Open fvictorio opened 1 year ago

fvictorio commented 1 year ago

Describe the bug If you use snapshots and smock, a non-mocked contract in one test can accidentally get the mocked behavior from a previous test.

Reproduction steps

Consider this contract:

contract Foo {
  function f() public view returns (uint) {
    return 42;
  }
}

and these tests:

it("test 1", async function () {
  const snapshotId = await network.provider.send("evm_snapshot")
  const Foo = await smock.mock("Foo");
  const foo = await Foo.deploy();

  console.log("Address:", foo.address);

  foo.f.returns(1);

  console.log(await foo.f());

  await network.provider.send("evm_revert", [snapshotId])
});

it("test 2", async function () {
  const Foo = await smock.mock("Foo");
  const foo = await Foo.deploy();

  console.log("Address:", foo.address);

  console.log(await foo.f());
});

If you run it, the second test will log 1 instead of the expected 42.

Expected behavior Newly deployed contracts don't have their functions mocked, even if their address match the address of a previously deployed and mocked contract.

Additional context See this issue in Hardhat's repo.

Possible solutions I'm not sure what's the right solution here, but some ideas:

wei3erHase commented 1 year ago

Thanks @fvictorio for sharing the bug details!

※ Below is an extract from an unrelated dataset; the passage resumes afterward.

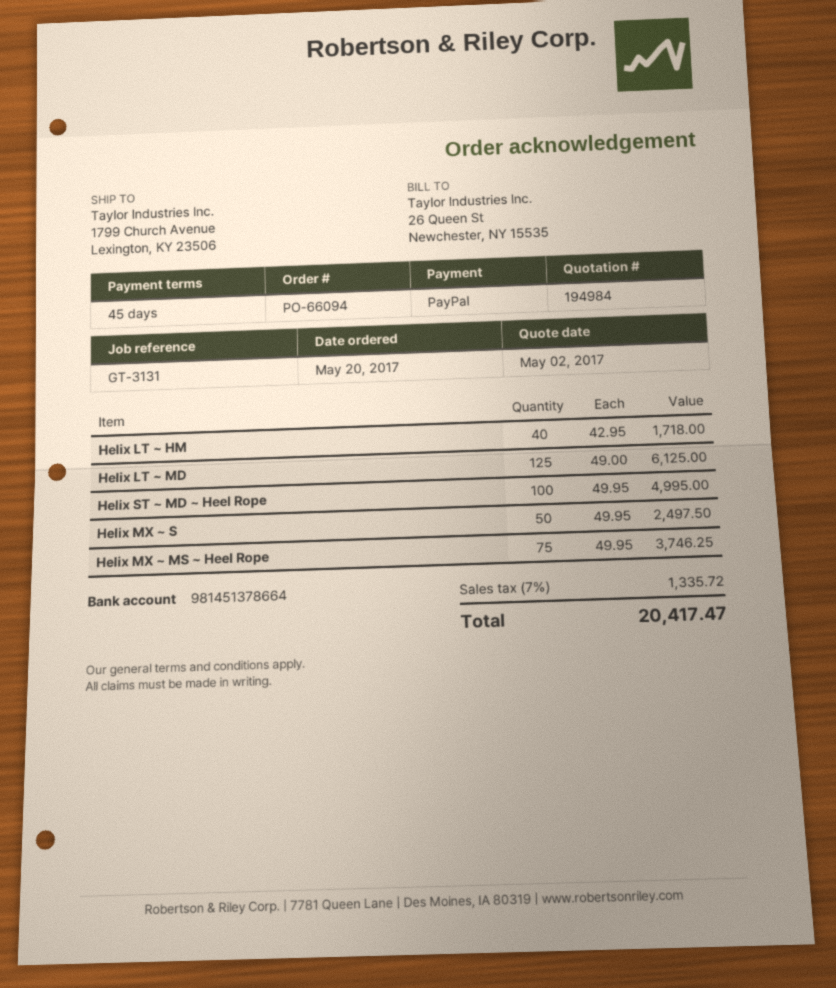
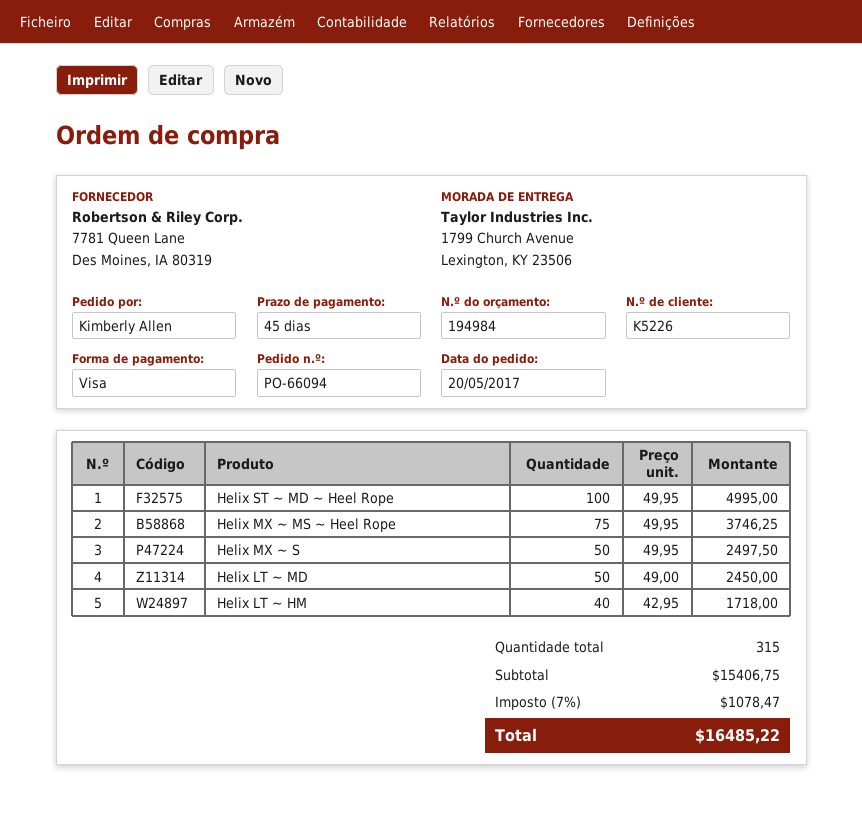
payment method: PayPal -> Visa
Helix LT ~ MD: 125 x 49.00 = 6125.00 -> 50 x 49.00 = 2450.00
tax: 7% = 1335.72 -> 7% = 1078.47
total: 20417.47 -> 16485.22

This is definitely not a fix, but maybe a workaround, can u confirm if the error persists if some hardhat contract is deployed before the snapshot?

fvictorio commented 1 year ago

can u confirm if the error persists if some hardhat contract is deployed before the snapshot

What do you mean? Before the first snapshot? Or before the first revert?

wei3erHase commented 1 year ago

before the first snapshot, i suffered this issue and got it solved by deploying literally contract DumbContract{} before making any snapshot and it seemed to work ok, i'm just curious why, maybe you'll be more able to detect it.

fvictorio commented 1 year ago

Same behavior if I do this:

  await ethers.deployContract("Dummy");
  const snapshotId = await network.provider.send("evm_snapshot")

If I do this instead, it works:

  const snapshotId = await network.provider.send("evm_snapshot")
  await ethers.deployContract("Dummy");

But that's because this changes the nonce of the deployer, and so both Foo contracts have different addresses.